The battery tray has been through a lot over the years. When I originally restored this battery splash tray, I didn’t do too much to fix it. It’s original to my Jeep, and it appears someone fixed a crack at some point with some welding but never ground down the welds. The tray has some buckles in it, and it’s pitted. But overall, it does what it needs to do. Since I put paint back on it after cleaning it up, it’s had fuel leaks, scratches, all sorts of things. So I’ve been meaning to take it out and clean it up, fix that weld, and repaint it.
And it’s hard to see when painted, so I sanded the paint a bit, you can see GPW and a partial F stamp underneath through the pitting. An original item!
I first sanded the tray, sanding the paint around all the scratches. The yellow arrow is pointing towards the weld that I need to ground down.
Grinding the weld down took more time than I thought. As I was using the flap disk, the crack reappeared, so I think the welding wasn’t strong enough to penetrate into the crack everywhere. I had to reweld it myself and regrind it again.
After a lot of work, I got it looking much better, and touched up the red oxide primer paint before hitting it with the 33070 OD Green. I tried to flatten the buckles, but in doing so I noticed some cracks forming, so I stopped doing that, repaired the cracks, and decided it was good as is.
Since you can technically see one of the bolts when looking in the engine bay, I originally thought about maybe sourcing some F stamped bolts. The bolts I had put on there had modern heads, so I at least ground those down flat. But then I remembered, I had read about someone on G503 making their own F stamp bolts! I figured this might be a good time to try that out. Here’s how it works… first, you start with a blob of JB Weld Steel. You mix it well, then flatten it so it’s flat on both sides. You then take an F marked bolt, and press it in to the blobs. I started off with these two where I pressed them in a little hard so the top of the bolt also pressed in.
I ended up doing two more, with different F styles and also one with just only the F pressed in. You let them harden for 24 hours, and they are ready to use! To keep from what you put in these F molds from sticking to the mold, you need to put something that will release the material. A silicone release would work well, but I didn’t have that. So I tried some spray paint, that didn’t work.

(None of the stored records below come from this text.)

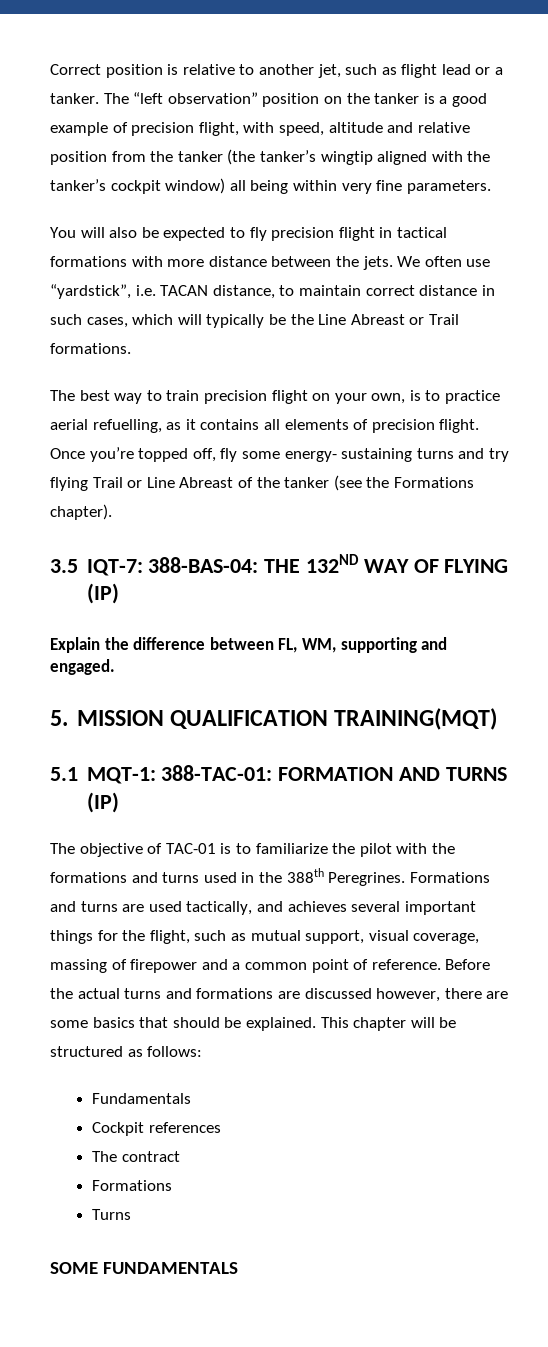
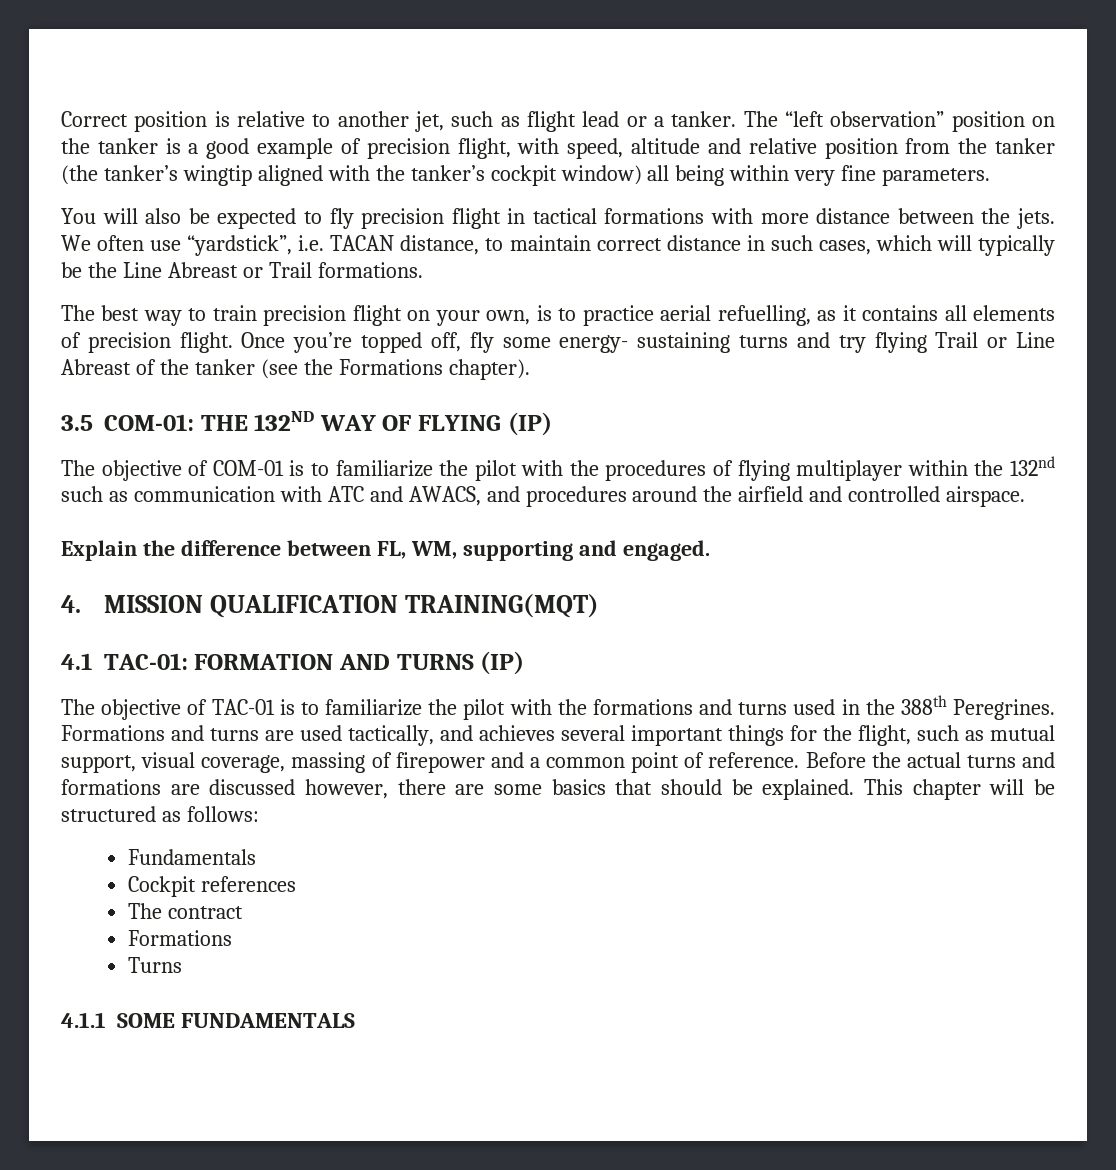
- 3.5 IQT-7: 388-BAS-04: THE 132ND WAY OF FLYING (IP)
+ 3.5 COM-01: THE 132ND WAY OF FLYING (IP)
+ The objective of COM-01 is to familiarize the pilot with the procedures of flying multiplayer within the 132nd such as communication with ATC and AWACS, and procedures around the airfield and controlled airspace.
- 5. MISSION QUALIFICATION TRAINING(MQT)
+ 4. MISSION QUALIFICATION TRAINING(MQT)
- 5.1 MQT-1: 388-TAC-01: FORMATION AND TURNS (IP)
+ 4.1 TAC-01: FORMATION AND TURNS (IP)
- SOME FUNDAMENTALS
+ 4.1.1 SOME FUNDAMENTALS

What did work was using some Permatex anti-seize paste.
Now, take your bolt… make sure the head is super clean and take rough sandpaper to scratch up the head to give the next part something to hold on to.
Take a tiny bit JB Weld steel (a very tiny bit), press it on the head of the bolt, and press the bolt into the mold with the anti-seize on it. Slowly take out the bolt (and hopefully the JB weld with it). These are not perfect, but that’s great since real F bolts won’t look perfect.
After they are hardened 24 hours later, use sand paper to clean the edges of the JB weld so it’s a smooth transition. Then paint away!
Here’s a look at one of the first ones I did. Not perfect, but it looks the part!
I ended up doing this process to the three bolts that hold the battery splash tray to the frame! Here’s a look at the first one. These came out a ton better.
And here’s the other two! I still need to touch up the paint after I scratched them a bit while tightening them, but now I have ‘F Bolts’ that really didn’t cost me anything but my time!
When I was having issues with the radiator overflowing through the overflow tube, it would drip on the axle causing a mess and staining the paint. So, someone mentioned putting a hose on the radiator overflow tube to ‘extend it’ past the axle so it just drips on the ground. Genius! so I had a piece of tubing with a flexible wire taped on crudely so I could straighten out the curled tubing and bend it away from the axle. It looked terrible, and I wanted something more hidden and, at the very least, better. So I found some thin metal tubing used for washer tubing. I was able to carefully bend it into a custom shape.
I roughed up the metal and used red oxide primer.
I then painted it 33070 OD Green.
Once dry, I used a small hose clip (painted the same 33070) and clamped it to the end of the radiator overflow tube.
To keep the metal tube from getting caught up or hit by the axle, I bent the line so it goes into the passenger side engine mount and comes out the other side under the battery splasy shield tray (which I hadn’t reinstalled yet at that point). This will keep any drips off the axle, especially when I put the newly restored GPW axles on my Jeep with the brand new paint job, and it hides pretty well. Win-win!
The night before the Veterans Day event, I was crazy busy getting the Jeep all cleaned. I cleaned the windows (shown here) and did a cleaning of the entire outside of the Jeep and in the wheel wells. I also blew out any leaves or dust inside the Jeep. She was ready to go!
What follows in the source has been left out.